Source data:

---+---

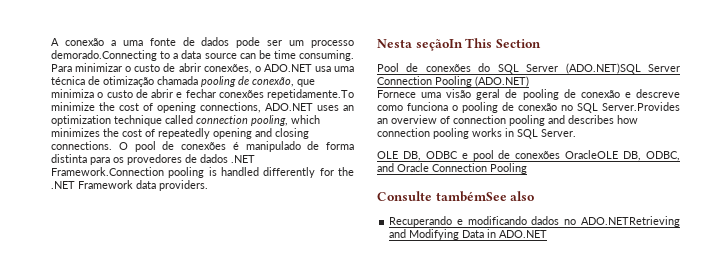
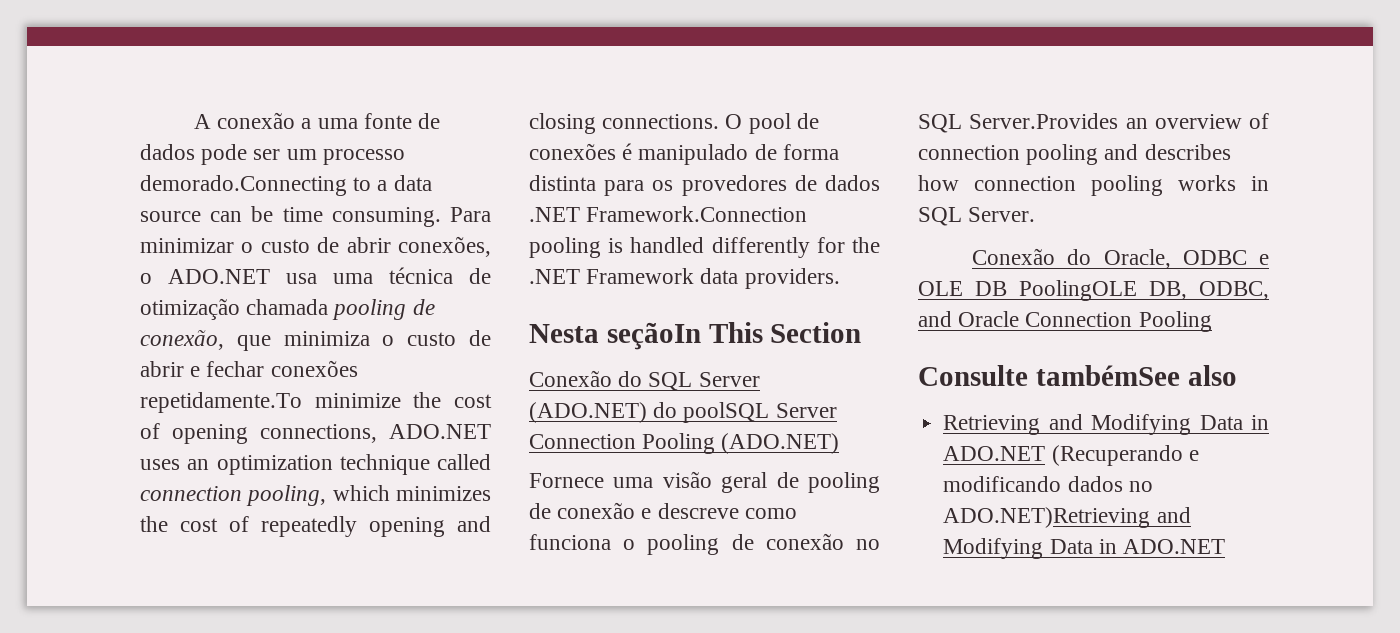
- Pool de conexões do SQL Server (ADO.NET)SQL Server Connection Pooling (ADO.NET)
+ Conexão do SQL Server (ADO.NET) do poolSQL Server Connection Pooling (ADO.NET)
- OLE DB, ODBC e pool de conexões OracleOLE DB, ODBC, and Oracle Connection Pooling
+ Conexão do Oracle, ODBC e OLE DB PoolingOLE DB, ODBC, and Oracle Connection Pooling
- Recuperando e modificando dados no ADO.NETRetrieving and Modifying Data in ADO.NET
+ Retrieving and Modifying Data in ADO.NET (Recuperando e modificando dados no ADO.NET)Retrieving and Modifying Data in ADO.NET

---+---

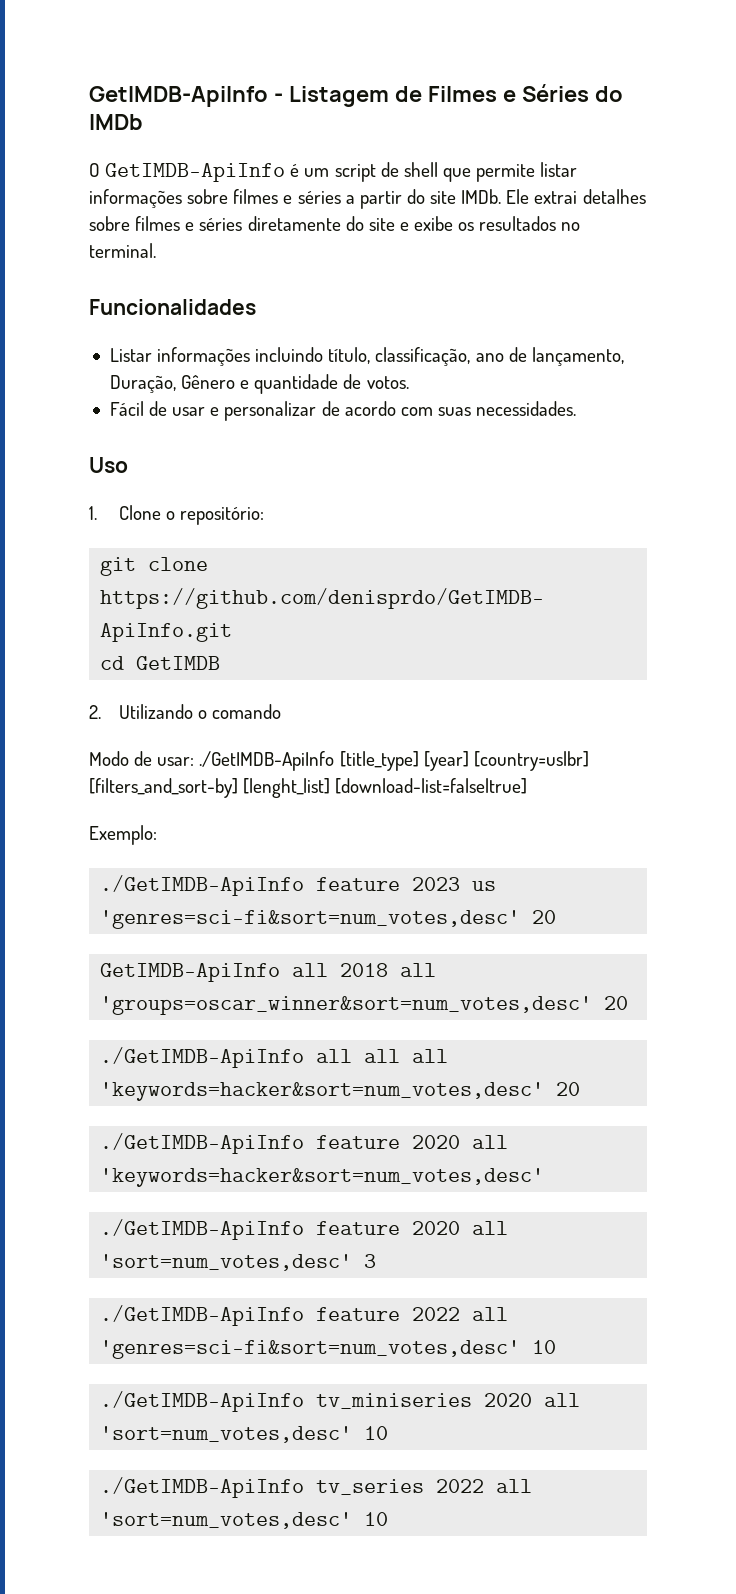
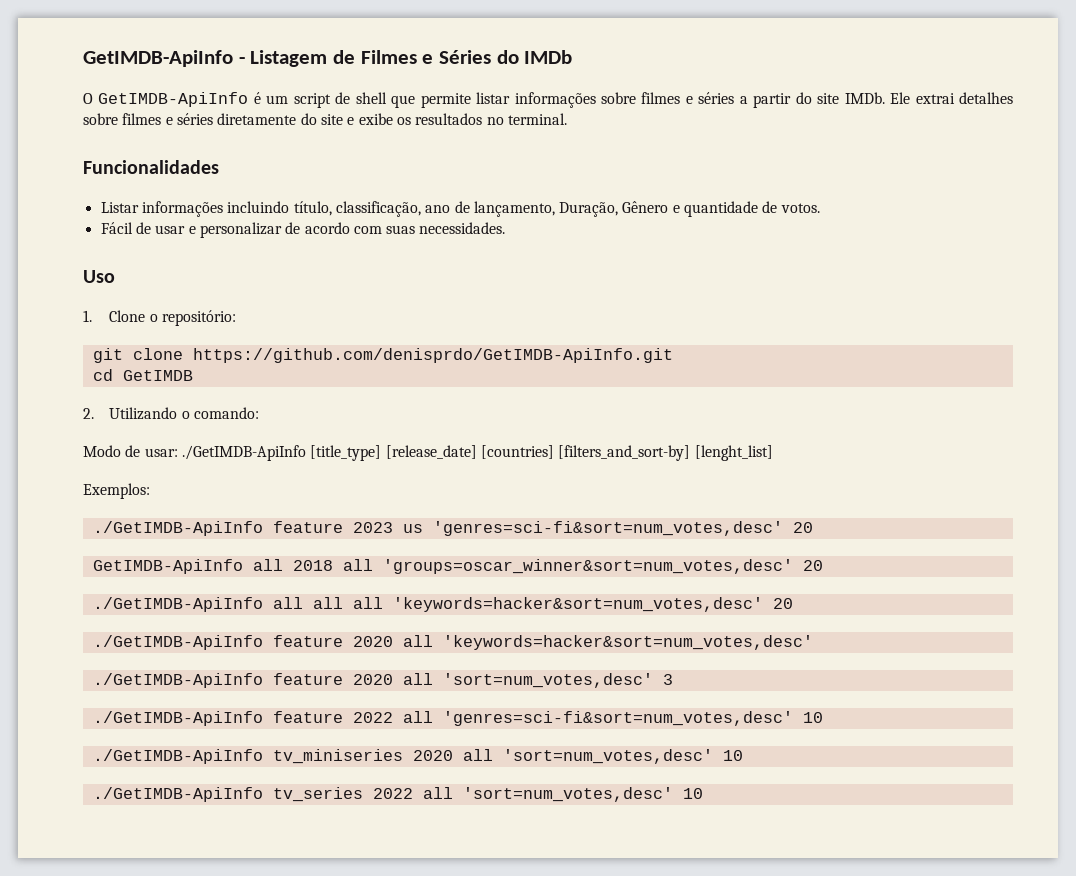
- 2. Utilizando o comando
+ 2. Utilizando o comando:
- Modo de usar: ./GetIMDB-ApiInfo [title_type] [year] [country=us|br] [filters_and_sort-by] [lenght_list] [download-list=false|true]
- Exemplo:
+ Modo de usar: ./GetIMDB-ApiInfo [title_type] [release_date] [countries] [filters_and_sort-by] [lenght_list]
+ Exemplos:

---+---

EXERCISE GOAL
Only the lines above from the line containing "- Pool de conexões" through the line containing "ADO.NET)Retrieving and Modifying Data in ADO.NET" should be retyped, exactly and with both ends included.

ANSWER TO THE PROBLEM
- Pool de conexões do SQL Server (ADO.NET)SQL Server Connection Pooling (ADO.NET)
+ Conexão do SQL Server (ADO.NET) do poolSQL Server Connection Pooling (ADO.NET)
- OLE DB, ODBC e pool de conexões OracleOLE DB, ODBC, and Oracle Connection Pooling
+ Conexão do Oracle, ODBC e OLE DB PoolingOLE DB, ODBC, and Oracle Connection Pooling
- Recuperando e modificando dados no ADO.NETRetrieving and Modifying Data in ADO.NET
+ Retrieving and Modifying Data in ADO.NET (Recuperando e modificando dados no ADO.NET)Retrieving and Modifying Data in ADO.NET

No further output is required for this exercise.